While the 1050s and 60s were the first Golden Age of Television before the current one, the special effects their shows were capable of seem childish by today’s standards.  But compared to the likes of the original Star Trek series, whose special effects are surprisingly decent despite their primitiveness, the original Lost in Space series’ effects are pretty lame with clearly painted backdrops and studio-based sets.

By contrast, the Netflix reboot takes advantage of the leaps that CGI has taken to create more visually stunning environments (as the above image shows) that are both familiar and extraterrestrial due to some filming in real locations.  As a result, they’re more convincing than an obvious set.

9 Worse: The Pacing

Despite all the hype that the Lost in Space reboot got prior to its release, its first season was given a mixed reception by critics.  One of the reasons for this was the pacing, which “Lags and sags in a way that will leave viewers bored stiff” as described by Vox.  The first episode, for instance, revolved around the show’s heroes the Robinson family trying to get one of their own out of a frozen lake and not much else.

Now the original Lost in Space series wasn’t great on pacing either due to lingering moments and repetitive dialogue, but at least more stuff happened.  The first episode not only had the Robinsons’ ship being sabotaged, but they also dealt with a meteor bombardment a robot attack and the episode ended with one of the family members drifting off into space.

8 Better: Makes Everyone Useful

Being a product of its time, the original Lost in Space series didn’t do much in the way of representing different races.  As a result, the Robinson family were as white as Wonder Bread (though the original Star Trek series was an exception to this).

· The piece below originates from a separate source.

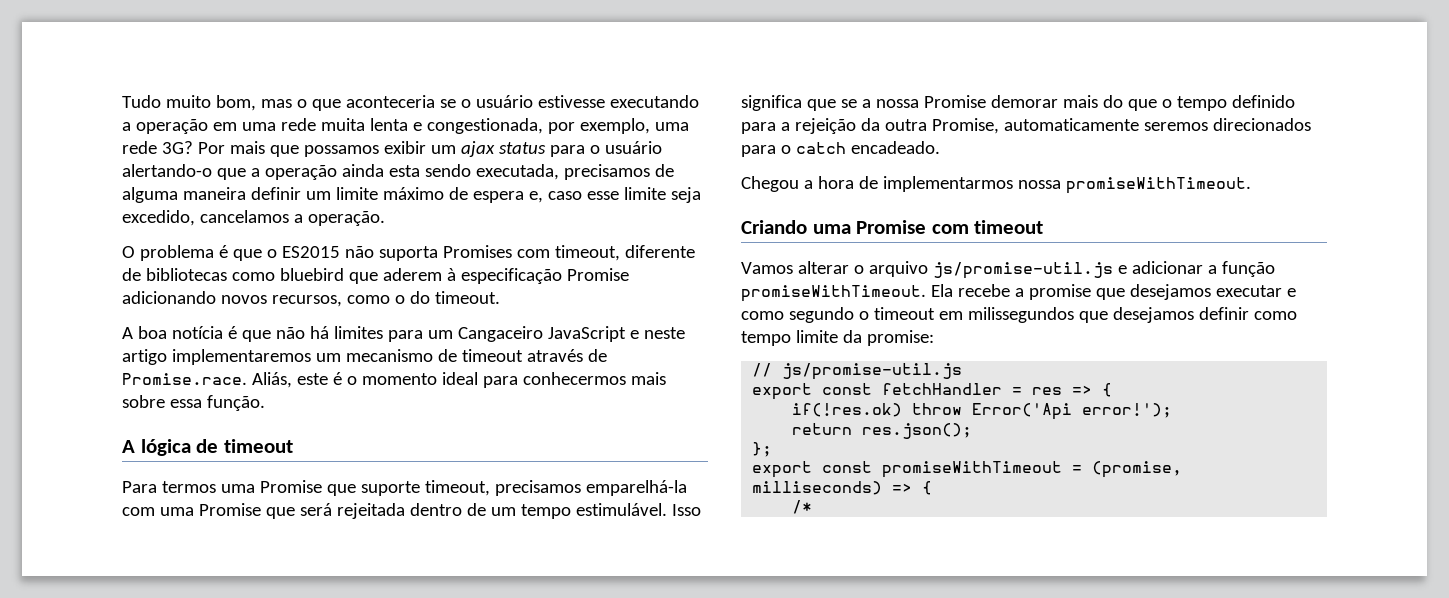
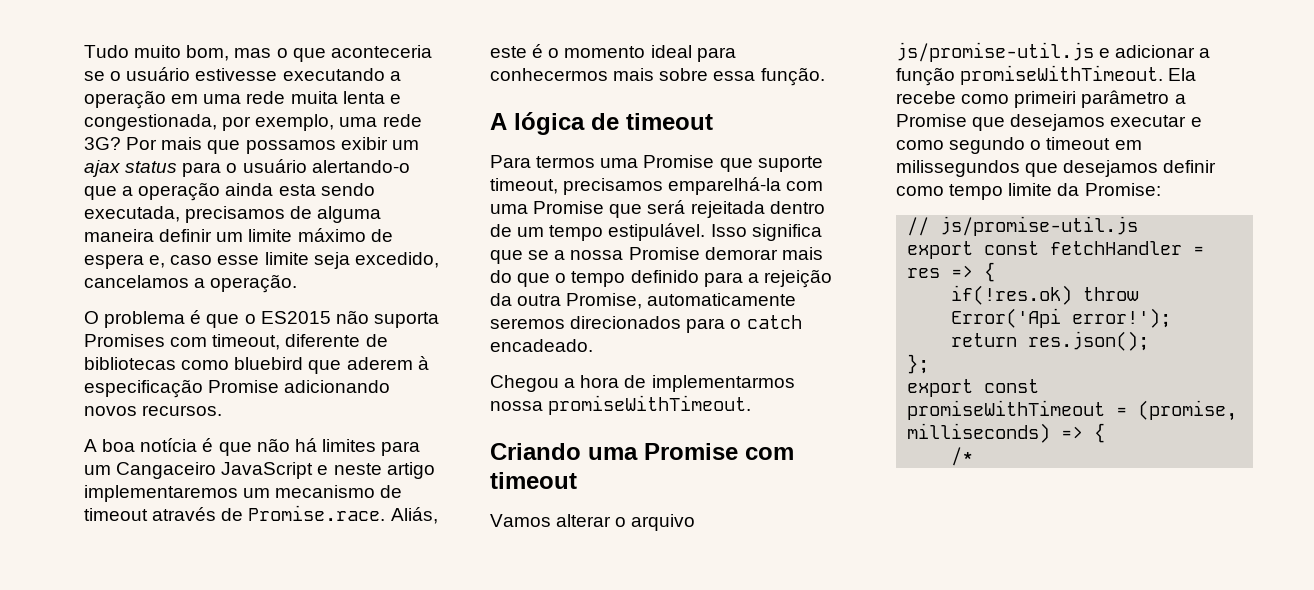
[271,291,500,307] recursos, como o do timeout. -> [142,405,223,416] recursos.
[575,503,667,516] estimulável. -> [608,223,706,241] estipulável.
[1014,284,1091,300] a promise -> [961,90,1186,108] [896,114,967,127] como primeiri parâmetro a Promise
[866,330,934,346] promise: -> [1084,183,1161,196] Promise:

The Netflix reboot, on the other hand, has a more diverse family with the oldest daughter Judy being African-American.  Plus, each family member does something useful in each episode.  Whereas in the original series, only the men took action while the women and children didn’t do much.

7 Worse: The Family Dynamic

No matter what anyone thinks of it, the Nuclear Family dynamic is a deep psychological and societal way of how families view themselves as well as others.  Stemming from the late 1950s in wake of the Cold War, its influence appeared on shows like Lost in Space as the Robinson family were a perfect representation of the Nuclear Family.

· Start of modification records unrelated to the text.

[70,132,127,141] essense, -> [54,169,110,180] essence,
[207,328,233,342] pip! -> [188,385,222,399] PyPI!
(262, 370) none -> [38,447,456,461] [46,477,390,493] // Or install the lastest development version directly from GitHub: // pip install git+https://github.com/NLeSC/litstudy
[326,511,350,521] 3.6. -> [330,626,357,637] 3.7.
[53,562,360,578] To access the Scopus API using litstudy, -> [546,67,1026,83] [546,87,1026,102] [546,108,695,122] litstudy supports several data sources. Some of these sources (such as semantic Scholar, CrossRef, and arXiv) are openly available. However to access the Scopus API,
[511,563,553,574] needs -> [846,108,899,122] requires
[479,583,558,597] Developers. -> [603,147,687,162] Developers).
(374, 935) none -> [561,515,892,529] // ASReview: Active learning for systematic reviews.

For this reason, they were both easy to understand and relatable with clearly strong bonds between each member.  By comparison, the family in the Lost in Space reboot act like they’ve met each other for the first time with no sense of a deeper connection unless they’re in trouble.

6 Better: The Robot Is More Complex

Among the things that most people know about the original Lost in Space show was the Robot, whose famous line “Danger, Will Robinson!” is still remembered to this day.  Design-wise, though, he basically resembled a dumpster on wheels with a lightbulb for a head and flailing pincer-shaped arms.  He also wasn’t very interesting as a character and was mainly a comedic foil to the show’s villain Dr. Smith.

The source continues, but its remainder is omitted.